The earliest burial grounds in Paris were on the southern outskirts of the Roman-era Left Bank city. After the Roman Empire’s fall and Frankish invasions, Parisians moved to the Right Bank, establishing settlements and burial grounds. The most central cemetery, around the 5th-century Notre-Dame-des-Bois church, became the principal burial site by the 12th century, associated with the Church of the Saints Innocents. The cemetery, located near the bustling Les Halles marketplace, soon overflowed. To create more burial space, the long-dead were exhumed and their bones packed into charnel galleries. By the late 18th century, the cemetery was a two-meter-high mound of earth filled with centuries of remains.
Much of the Left Bank area sits on rich Lutetian limestone deposits, which were mined haphazardly from the 12th century onward. Many of these mines were uncharted, abandoned, and forgotten. By the 18th century, parts of Paris included these undermined territories, leading to frequent cave-ins. A major collapse in 1774 prompted King Louis XVI to establish a commission to inspect the mines, resulting in the creation of the “Inspection Générale des Carrières” (General Quarry Inspection Service).

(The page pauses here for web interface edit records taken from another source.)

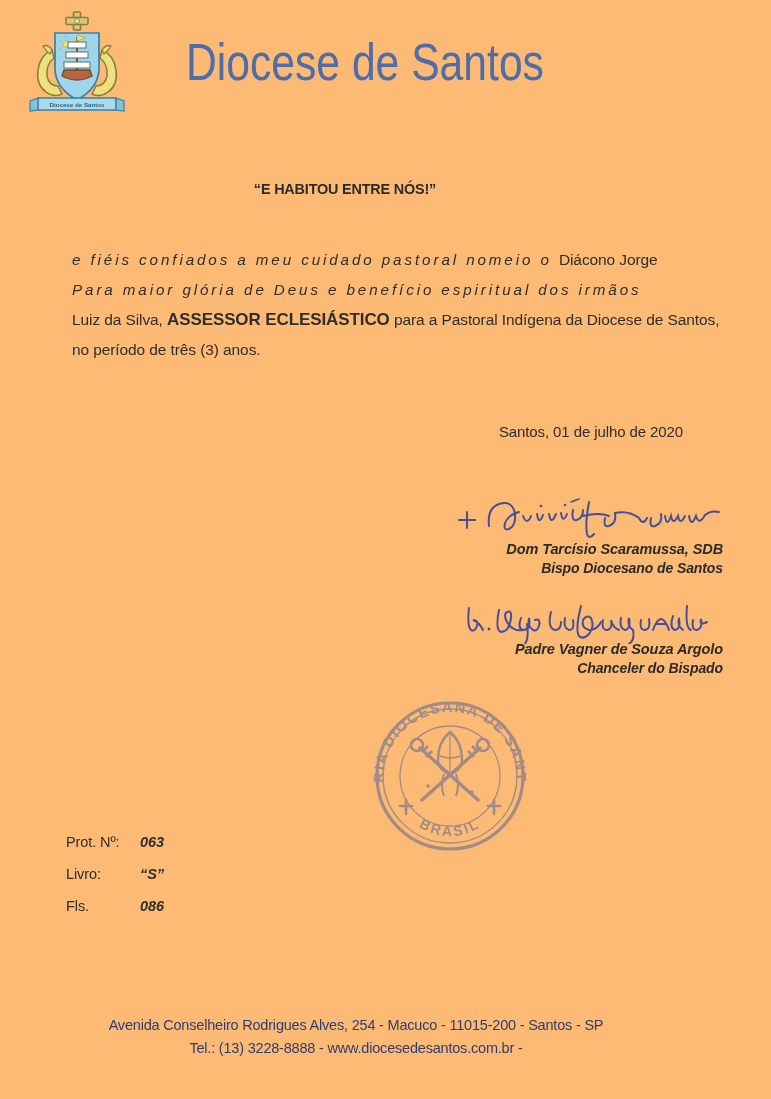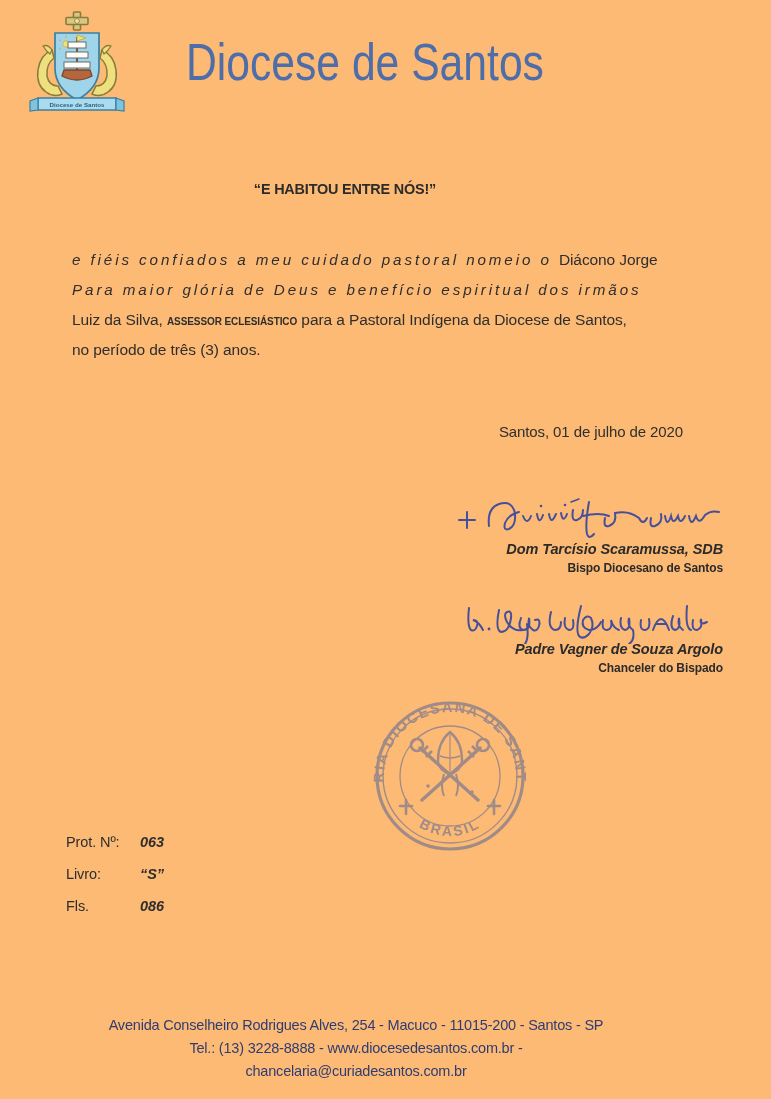--- a/index.html
+++ b/index.html
@@ -90,7 +90,7 @@
     font-style: normal;
     font-weight: bold;
     letter-spacing: -0.1px;
-    font-size: 10px;
+    font-size: 17px;
   }
 
   

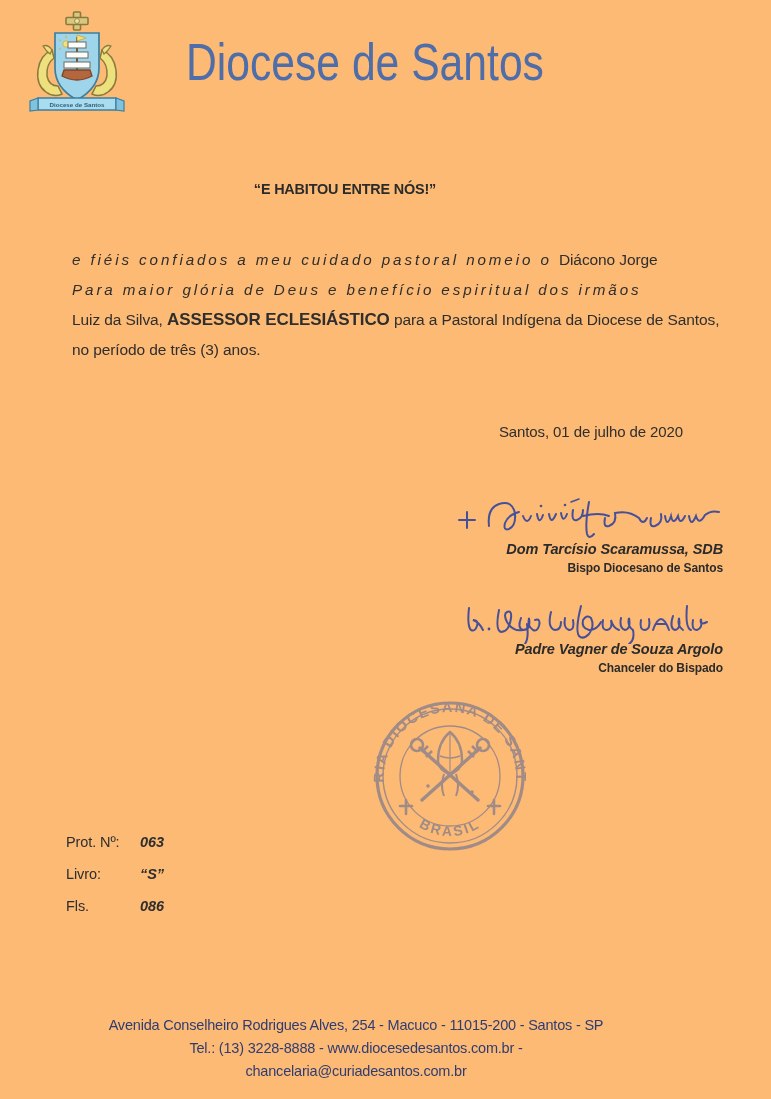--- a/index.html
+++ b/index.html
@@ -131,8 +131,9 @@
     white-space: nowrap;
   }
   .sig-role {
-    font-size: 12px;
-    font-weight: bold;
+    font-size: 14px;
+    font-weight: bold;
+    font-style: italic;
     color: #2b2b2b;
     line-height: 19px;
     letter-spacing: -0.1px;

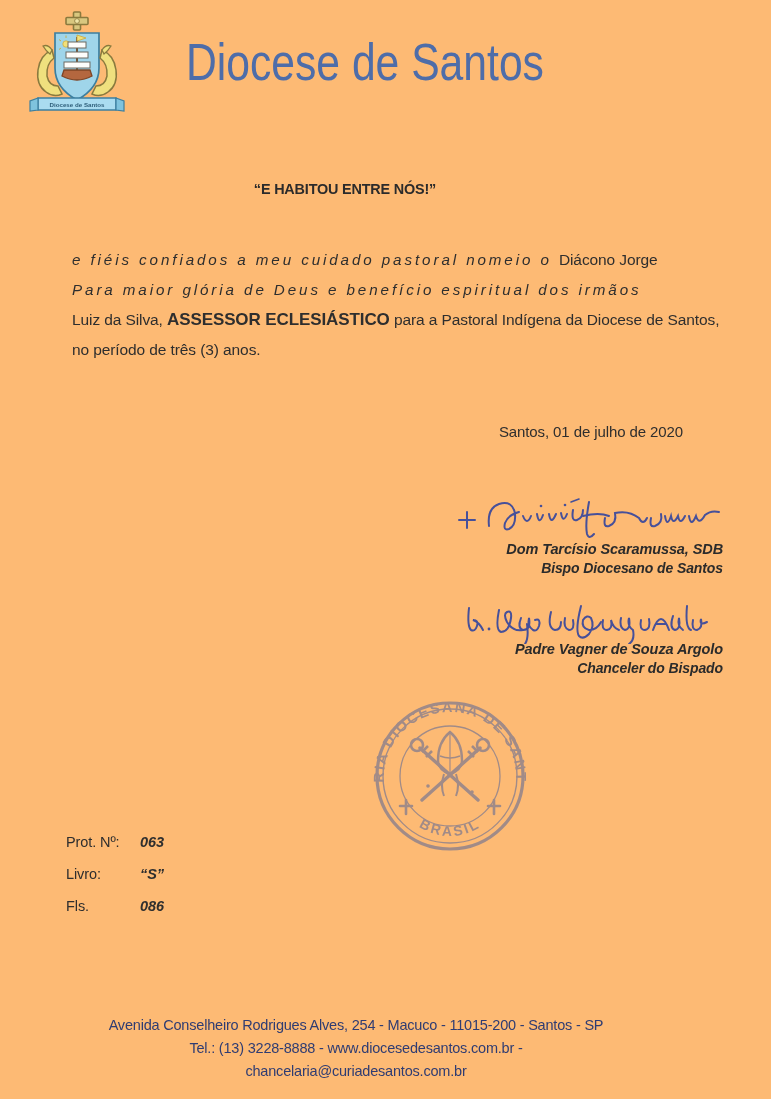--- a/index.html
+++ b/index.html
@@ -375,7 +375,6 @@
   <div class="footer">
     <div class="footer-line">Avenida Conselheiro Rodrigues Alves, 254 - Macuco - 11015-200 - Santos - SP</div>
     <div class="footer-line">Tel.: (13) 3228-8888 -  www.diocesedesantos.com.br -</div>
-    <div class="footer-line">chancelaria@curiadesantos.com.br</div>
   </div>
 
 </div>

The urgency to eliminate the Saints Innocents cemetery increased after a basement wall collapse in 1780 due to the weight of the mass grave. This led to the closure of the cemetery and a ban on intramural burials. Police Lieutenant General Alexandre Lenoir endorsed moving the dead to the subterranean passageways, leading to their renovation as an underground sepulcher. By late 1785, the idea became law, and the relocation of remains began with a well dug above the passageways to receive the unearthed remains. The property was transformed into a museum for headstones, sculptures, and other artifacts. From April 7, 1786, the transfer of millions of remains from Parisian cemeteries to the catacombs took two years.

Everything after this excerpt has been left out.